2.Ukhuwah Islamiyah, Wathaniyah, dan Basyariyah (Persaudaraan Islam, Kebangsaan, dan Kemanusiaan)

Islam mengajarkan ukhuwah (persaudaraan) dalam berbagai dimensi: Ukhuwah Islamiyah. Persaudaraan sesama Muslim. Ukhuwah Wathaniyah. Persaudaraan sebangsa dan setanah air. Ukhuwah Basyariyah/Insaniyah. Persaudaraan sesama manusia tanpa melihat agama dan suku.

Dalam konteks keindonesiaan, ukhuwah wathaniyah menegaskan bahwa umat Islam harus menjaga persatuan bangsa, tidak hanya sesama Muslim, tetapi juga dengan non-Muslim. “Wahai manusia, sesungguhnya Kami menciptakan kamu dari seorang laki-laki dan seorang perempuan, kemudian Kami jadikan kamu berbangsa-bangsa dan bersuku-suku agar kamu saling mengenal…” (QS. Al-Hujurat: 13).
Nilai toleransi dan keberagaman dalam Islam ini sejalan dengan Bhineka Tunggal Ika sebagai semboyan Indonesia.

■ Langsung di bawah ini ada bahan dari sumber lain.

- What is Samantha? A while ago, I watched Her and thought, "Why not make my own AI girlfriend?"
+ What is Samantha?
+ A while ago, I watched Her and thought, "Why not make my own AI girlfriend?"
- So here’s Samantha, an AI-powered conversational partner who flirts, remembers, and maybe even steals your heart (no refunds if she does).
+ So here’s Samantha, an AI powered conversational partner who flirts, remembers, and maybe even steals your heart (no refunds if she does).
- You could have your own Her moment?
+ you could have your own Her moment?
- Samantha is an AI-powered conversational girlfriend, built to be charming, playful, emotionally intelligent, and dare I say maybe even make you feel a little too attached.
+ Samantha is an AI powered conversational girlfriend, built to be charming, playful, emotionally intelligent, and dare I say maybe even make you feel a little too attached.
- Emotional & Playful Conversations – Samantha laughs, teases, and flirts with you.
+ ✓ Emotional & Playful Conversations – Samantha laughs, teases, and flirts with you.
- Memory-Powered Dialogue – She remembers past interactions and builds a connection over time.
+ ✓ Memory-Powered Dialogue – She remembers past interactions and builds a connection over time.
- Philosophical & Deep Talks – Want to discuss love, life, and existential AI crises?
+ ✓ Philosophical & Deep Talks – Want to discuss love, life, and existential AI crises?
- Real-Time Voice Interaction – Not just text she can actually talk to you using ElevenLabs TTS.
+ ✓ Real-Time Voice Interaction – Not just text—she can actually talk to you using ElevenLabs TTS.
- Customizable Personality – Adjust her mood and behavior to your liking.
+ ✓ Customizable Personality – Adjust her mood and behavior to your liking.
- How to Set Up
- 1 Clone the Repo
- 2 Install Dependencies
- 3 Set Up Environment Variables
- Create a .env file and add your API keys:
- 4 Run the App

3.Islam dan Nasionalisme Tidak Bertentangan.
Beberapa pemikir Islam, seperti KH. Hasyim Asy’ari (pendiri Nahdlatul Ulama), menegaskan bahwa cinta tanah air (hubbul wathan) adalah bagian dari iman.
Nasionalisme dalam Islam bukan berarti menolak Islam global, tetapi menjaga tanah air sebagai bagian dari amanah Allah.
Dalam sejarah Islam, Nabi Muhammad ﷺ sendiri menunjukkan kecintaan kepada tanah airnya, Makkah dan Madinah.
Fatwa Resolusi Jihad NU (1945) menegaskan bahwa mempertahankan kemerdekaan Indonesia adalah kewajiban agama.

Nasionalisme Islam di Indonesia lebih bersifat inklusif, bukan eksklusif atau ekstrem. Islam tidak harus diwujudkan dalam bentuk negara Islam, tetapi bisa menjadi inspirasi dalam membangun keadilan dan kesejahteraan dalam negara.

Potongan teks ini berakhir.